If you wish to publish to the community, please see our notes on code contributions.

Working with the Protege source code

Compiling and Running

Protege 4 OWL editor in IntelliJ

Protege 4 OWL editor in Eclipse

Protege 4 OWL editor in a Generic IDE

This section describes how to set up an IDE for plugin development. While we have used eclipse to illustrate these pages, we have tried to describe an approach that is generic and will work for all IDE platforms. We welcome others to add pages above to describe how to get Protege 4 running in their favorite IDE. We describe this in two steps - first the core Protege sources are downloaded and compiled and then a plugin project is created.

  • Downloading, compiling and running the core Protege sources. The following links cover much the same ground.

Anatomy of a Plugin

A short guide to writing a plug-in to show the class hierarchy. This doesn't delve deeply into setting up your build environment, but concentrates on a simple code example and making sure you understand the components and the structure of a plug-in.

This page also contains some information about the different parts of a plugin and how they work together. It also includes a very simple plugin and shows how to install it into the eclipse development environment.

The example delves into producing a view plugin, but we also have a short list of other useful plugin types that you may wish to implement (such as menu items etc).

Once you have written a plugin you want people to use it.
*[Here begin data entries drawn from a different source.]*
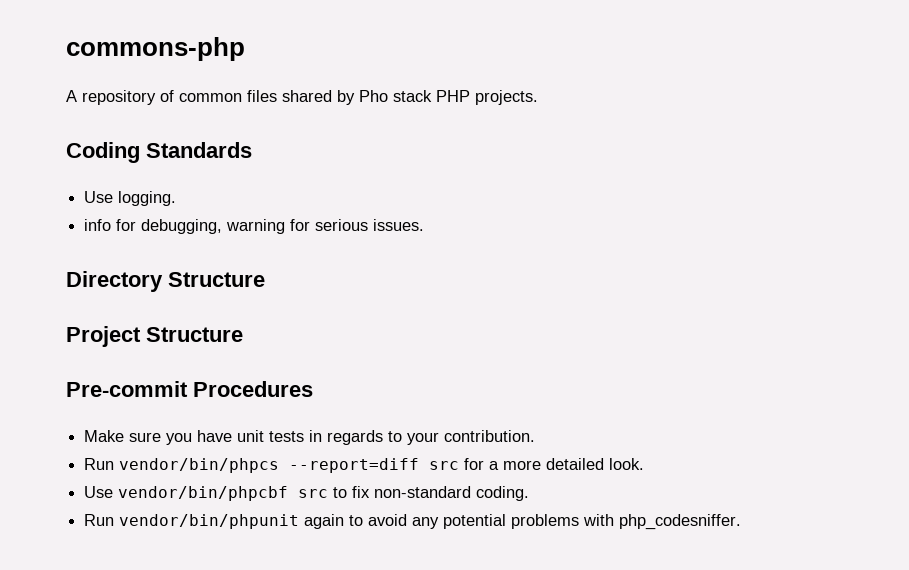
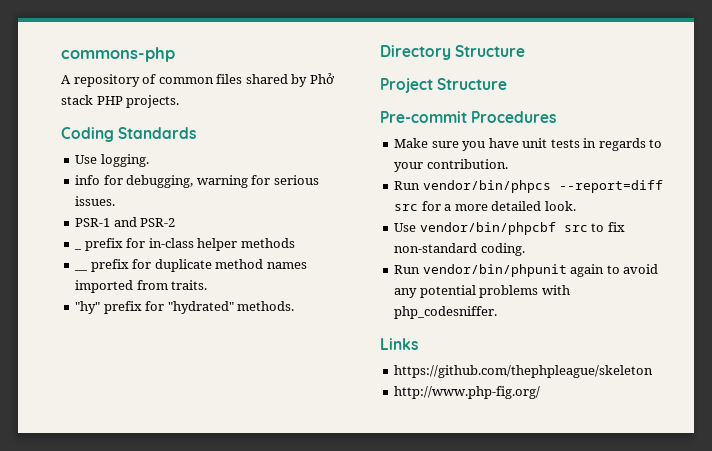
- A repository of common files shared by Pho stack PHP projects.
+ A repository of common files shared by Phở stack PHP projects.
+ PSR-1 and PSR-2
+ _ prefix for in-class helper methods
+ __ prefix for duplicate method names imported from traits.
+ "hy" prefix for "hydrated" methods.
+ Links
+ https://github.com/thephpleague/skeleton
+ http://www.php-fig.org/

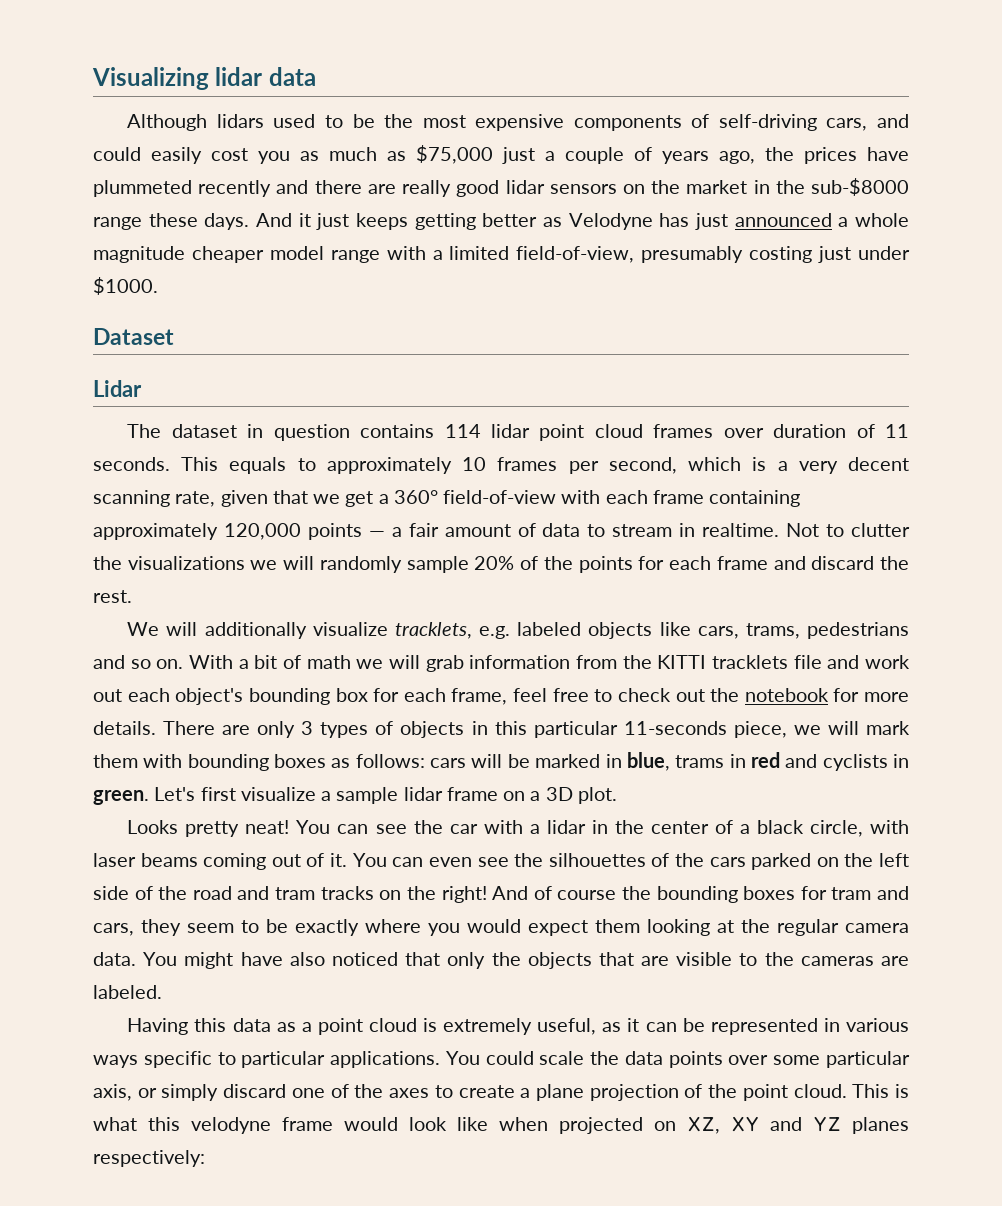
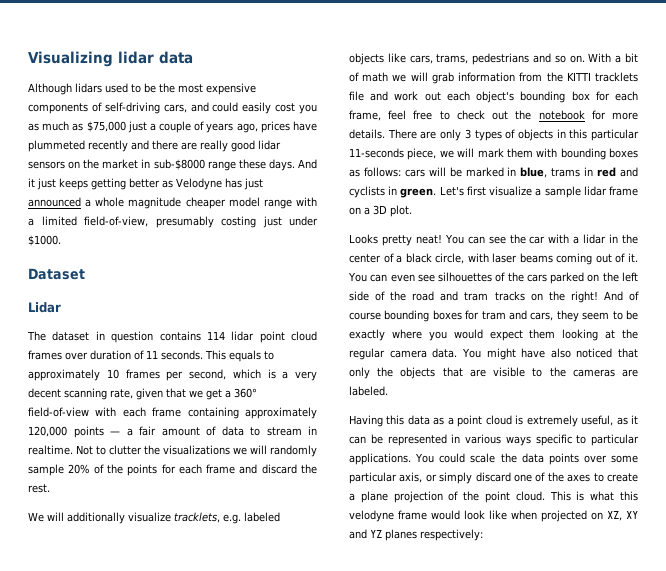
- Although lidars used to be the most expensive components of self-driving cars, and could easily cost you as much as $75,000 just a couple of years ago, the prices have plummeted recently and there are really good lidar sensors on the market in the sub-$8000 range these days.
+ Although lidars used to be the most expensive components of self-driving cars, and could easily cost you as much as $75,000 just a couple of years ago, prices have plummeted recently and there are really good lidar sensors on the market in sub-$8000 range these days.
- You can even see the silhouettes of the cars parked on the left side of the road and tram tracks on the right!
+ You can even see silhouettes of the cars parked on the left side of the road and tram tracks on the right!
- And of course the bounding boxes for tram and cars, they seem to be exactly where you would expect them looking at the regular camera data.
+ And of course bounding boxes for tram and cars, they seem to be exactly where you would expect them looking at the regular camera data.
Some very simple steps allow you to advertise your plugin and enable auto-update.

Key Classes

Please check out the javadoc for Protege 4.0 code.

The most important three classes you will have access to from most plugins are:

  • OWLModelManager Access to the ontologies, reasoners, search renderings, change management etc
  • OWLWorkspace Access to the UI elements (menus, cell renderers, handy entity selectors), global selection management etc
  • OWLEditorKit The central access point for all of the model and UI elements of the OWL editor - you can get to both of the above from the editor kit

Don't be confused by some classes that have a name similar to the OWLModelManager class:

  • OWLModelManager is a Protege 4 class which give access to the ontologies, reasoners, search renderings, change management etc.
  • OWLManager is utility class in the OWL API that you can use to create an OWLOntologyManager class. In general you probably won't need this when writing Protege 4 code but it is the starting point for most OWL API code.
  • OWLOntologyManager is a class in the OWL API that is not specific to Protege 4. The OWLOntologyManager plays a central role in the development of OWLAPI code. It provides access to the ontologies, reasoners, change management, etc. An OWLModelManager has a getter method that will recover the OWLOntologyManager.

UI classes

The Protege core and the OWL editor kit both provide a large number of reuseable components and utilities for generating user interfaces for ontologies.